**DESCRIPTION OF THE TASK:**
Go through the data line by line from the top, retyping each exactly, and end with the line that contains "square listens for onDragOver and onDrop.".

Saved entries

== Segment start ==

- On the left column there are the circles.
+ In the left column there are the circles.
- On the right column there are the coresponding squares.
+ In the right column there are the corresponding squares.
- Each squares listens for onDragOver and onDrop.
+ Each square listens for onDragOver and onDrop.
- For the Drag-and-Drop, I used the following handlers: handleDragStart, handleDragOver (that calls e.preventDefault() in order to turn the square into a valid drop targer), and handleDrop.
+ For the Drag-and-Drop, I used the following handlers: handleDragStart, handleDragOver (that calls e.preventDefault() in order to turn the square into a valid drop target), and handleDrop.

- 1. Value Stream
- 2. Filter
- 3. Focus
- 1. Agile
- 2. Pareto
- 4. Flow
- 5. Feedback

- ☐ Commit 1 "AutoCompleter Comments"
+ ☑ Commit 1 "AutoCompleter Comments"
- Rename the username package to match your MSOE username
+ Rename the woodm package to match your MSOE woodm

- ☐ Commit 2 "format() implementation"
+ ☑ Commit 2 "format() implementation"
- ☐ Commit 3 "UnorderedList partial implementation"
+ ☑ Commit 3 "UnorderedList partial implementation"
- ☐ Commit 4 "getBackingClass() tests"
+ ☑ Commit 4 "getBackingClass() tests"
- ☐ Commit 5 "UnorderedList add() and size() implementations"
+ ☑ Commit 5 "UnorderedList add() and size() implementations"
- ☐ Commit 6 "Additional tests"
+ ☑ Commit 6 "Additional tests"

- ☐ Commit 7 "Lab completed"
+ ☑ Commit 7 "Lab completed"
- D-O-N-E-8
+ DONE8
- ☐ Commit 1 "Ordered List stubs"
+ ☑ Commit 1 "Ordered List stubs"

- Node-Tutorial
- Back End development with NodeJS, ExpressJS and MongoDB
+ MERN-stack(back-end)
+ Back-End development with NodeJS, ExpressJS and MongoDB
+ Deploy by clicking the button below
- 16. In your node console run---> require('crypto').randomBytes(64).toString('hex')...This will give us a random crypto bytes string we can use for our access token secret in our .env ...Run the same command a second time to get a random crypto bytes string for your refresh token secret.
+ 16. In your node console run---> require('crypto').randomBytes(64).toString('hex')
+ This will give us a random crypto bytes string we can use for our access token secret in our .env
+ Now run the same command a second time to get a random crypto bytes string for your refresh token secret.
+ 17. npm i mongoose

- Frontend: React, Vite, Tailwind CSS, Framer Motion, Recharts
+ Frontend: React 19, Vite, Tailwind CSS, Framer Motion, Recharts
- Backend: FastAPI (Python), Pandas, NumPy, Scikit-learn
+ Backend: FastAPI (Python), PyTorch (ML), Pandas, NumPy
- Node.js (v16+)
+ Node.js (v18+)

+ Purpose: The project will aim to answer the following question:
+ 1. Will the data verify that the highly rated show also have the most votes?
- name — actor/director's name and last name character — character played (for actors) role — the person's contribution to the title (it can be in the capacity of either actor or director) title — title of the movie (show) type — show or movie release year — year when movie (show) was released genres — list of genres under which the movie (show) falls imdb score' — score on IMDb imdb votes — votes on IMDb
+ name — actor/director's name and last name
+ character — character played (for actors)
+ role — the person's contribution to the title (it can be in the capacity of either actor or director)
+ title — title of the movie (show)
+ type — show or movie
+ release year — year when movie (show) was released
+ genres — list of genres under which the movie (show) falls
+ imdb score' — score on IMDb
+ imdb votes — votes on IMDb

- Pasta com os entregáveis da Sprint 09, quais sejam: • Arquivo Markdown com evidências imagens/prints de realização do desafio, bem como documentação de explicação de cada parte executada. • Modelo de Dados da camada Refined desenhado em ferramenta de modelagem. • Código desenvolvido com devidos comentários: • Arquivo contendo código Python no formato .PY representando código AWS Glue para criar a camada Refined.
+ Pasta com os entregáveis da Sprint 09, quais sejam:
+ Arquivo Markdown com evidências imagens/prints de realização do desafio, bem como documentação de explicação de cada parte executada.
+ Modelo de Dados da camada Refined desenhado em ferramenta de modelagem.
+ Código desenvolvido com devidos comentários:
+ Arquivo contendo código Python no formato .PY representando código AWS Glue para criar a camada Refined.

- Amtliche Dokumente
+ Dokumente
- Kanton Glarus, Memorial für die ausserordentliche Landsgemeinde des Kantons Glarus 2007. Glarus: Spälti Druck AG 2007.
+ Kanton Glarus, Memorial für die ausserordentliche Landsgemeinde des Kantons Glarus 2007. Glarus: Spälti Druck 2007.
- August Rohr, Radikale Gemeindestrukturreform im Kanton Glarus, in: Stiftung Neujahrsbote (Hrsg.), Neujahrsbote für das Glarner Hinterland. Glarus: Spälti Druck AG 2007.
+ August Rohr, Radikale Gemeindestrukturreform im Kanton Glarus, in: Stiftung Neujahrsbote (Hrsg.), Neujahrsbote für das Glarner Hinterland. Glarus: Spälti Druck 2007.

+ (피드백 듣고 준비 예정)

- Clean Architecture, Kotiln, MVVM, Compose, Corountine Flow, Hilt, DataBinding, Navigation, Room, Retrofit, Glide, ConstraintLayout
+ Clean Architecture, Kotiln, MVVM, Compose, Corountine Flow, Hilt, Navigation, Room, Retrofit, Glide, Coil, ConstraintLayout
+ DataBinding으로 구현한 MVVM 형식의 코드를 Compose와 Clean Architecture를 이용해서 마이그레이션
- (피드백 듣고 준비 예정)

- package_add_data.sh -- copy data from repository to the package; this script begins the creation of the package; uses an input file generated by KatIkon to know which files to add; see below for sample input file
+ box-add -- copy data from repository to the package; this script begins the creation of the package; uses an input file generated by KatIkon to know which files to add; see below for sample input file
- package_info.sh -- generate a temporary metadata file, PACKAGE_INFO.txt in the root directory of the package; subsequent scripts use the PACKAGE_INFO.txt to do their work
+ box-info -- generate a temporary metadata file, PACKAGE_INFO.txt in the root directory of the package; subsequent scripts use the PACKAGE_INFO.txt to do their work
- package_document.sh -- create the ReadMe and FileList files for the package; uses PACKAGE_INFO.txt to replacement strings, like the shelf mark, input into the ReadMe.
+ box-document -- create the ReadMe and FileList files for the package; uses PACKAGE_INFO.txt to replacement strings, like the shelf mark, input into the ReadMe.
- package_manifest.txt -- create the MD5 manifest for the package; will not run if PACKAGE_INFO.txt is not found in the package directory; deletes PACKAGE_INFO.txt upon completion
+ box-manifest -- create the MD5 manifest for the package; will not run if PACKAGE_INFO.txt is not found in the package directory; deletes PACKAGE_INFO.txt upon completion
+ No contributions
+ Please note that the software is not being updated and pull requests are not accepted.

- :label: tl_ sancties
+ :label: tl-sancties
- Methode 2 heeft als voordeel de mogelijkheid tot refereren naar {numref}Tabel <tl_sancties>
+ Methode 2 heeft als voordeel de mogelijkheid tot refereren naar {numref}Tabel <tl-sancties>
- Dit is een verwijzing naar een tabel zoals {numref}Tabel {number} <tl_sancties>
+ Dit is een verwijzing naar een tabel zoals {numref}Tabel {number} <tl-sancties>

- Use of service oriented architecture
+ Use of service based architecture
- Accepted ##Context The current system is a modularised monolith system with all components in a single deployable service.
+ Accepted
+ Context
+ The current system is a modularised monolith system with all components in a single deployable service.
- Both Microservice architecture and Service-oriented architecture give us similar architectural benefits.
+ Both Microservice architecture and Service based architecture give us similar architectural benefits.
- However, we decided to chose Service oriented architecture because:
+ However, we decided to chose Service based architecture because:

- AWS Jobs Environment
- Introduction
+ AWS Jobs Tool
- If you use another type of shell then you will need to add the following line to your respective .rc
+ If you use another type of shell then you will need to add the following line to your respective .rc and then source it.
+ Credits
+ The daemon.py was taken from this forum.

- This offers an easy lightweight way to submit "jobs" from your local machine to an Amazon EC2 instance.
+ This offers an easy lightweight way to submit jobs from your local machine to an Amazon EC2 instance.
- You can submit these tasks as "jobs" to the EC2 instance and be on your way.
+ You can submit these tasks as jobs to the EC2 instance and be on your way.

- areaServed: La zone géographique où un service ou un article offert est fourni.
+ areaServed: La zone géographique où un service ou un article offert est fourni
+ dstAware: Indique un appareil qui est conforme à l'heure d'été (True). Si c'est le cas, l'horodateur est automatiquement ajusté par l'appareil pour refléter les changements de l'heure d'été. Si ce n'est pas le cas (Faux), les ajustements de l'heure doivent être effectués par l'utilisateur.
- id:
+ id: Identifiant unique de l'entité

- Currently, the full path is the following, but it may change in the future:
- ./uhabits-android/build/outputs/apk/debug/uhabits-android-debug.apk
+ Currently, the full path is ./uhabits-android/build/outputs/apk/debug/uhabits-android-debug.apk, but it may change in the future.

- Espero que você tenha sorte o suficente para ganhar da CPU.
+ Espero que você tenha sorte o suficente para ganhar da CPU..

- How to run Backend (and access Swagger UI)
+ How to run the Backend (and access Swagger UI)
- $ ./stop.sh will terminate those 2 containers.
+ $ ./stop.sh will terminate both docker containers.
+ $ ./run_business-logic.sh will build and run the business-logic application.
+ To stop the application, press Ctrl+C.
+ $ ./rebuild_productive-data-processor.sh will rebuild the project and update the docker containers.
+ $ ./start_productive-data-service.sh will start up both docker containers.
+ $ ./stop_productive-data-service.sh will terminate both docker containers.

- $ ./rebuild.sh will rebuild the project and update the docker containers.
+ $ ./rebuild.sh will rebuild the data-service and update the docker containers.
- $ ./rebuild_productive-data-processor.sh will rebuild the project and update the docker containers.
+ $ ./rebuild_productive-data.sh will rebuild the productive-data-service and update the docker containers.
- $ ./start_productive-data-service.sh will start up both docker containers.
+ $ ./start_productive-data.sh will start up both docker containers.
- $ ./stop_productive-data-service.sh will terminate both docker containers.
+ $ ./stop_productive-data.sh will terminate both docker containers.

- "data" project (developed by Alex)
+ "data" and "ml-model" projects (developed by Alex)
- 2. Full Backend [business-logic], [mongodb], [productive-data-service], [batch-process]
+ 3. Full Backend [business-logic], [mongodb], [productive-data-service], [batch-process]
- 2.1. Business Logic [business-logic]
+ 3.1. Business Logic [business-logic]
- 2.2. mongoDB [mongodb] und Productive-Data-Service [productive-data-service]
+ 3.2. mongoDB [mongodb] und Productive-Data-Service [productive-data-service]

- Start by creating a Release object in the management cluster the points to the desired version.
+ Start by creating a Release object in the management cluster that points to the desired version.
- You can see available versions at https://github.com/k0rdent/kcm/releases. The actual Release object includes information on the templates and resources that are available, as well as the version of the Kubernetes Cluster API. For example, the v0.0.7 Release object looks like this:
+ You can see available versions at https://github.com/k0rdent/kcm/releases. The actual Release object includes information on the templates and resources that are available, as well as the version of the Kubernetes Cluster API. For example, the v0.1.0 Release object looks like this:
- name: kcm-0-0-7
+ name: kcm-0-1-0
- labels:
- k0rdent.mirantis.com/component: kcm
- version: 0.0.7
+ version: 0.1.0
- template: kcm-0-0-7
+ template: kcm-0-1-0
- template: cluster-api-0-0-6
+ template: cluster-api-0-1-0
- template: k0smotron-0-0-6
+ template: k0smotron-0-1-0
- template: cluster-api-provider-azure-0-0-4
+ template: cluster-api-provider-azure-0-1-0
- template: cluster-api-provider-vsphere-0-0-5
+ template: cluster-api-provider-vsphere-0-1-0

== Segment end ==

**EXPECTED OUTPUT:**
- On the left column there are the circles.
+ In the left column there are the circles.
- On the right column there are the coresponding squares.
+ In the right column there are the corresponding squares.
- Each squares listens for onDragOver and onDrop.
+ Each square listens for onDragOver and onDrop.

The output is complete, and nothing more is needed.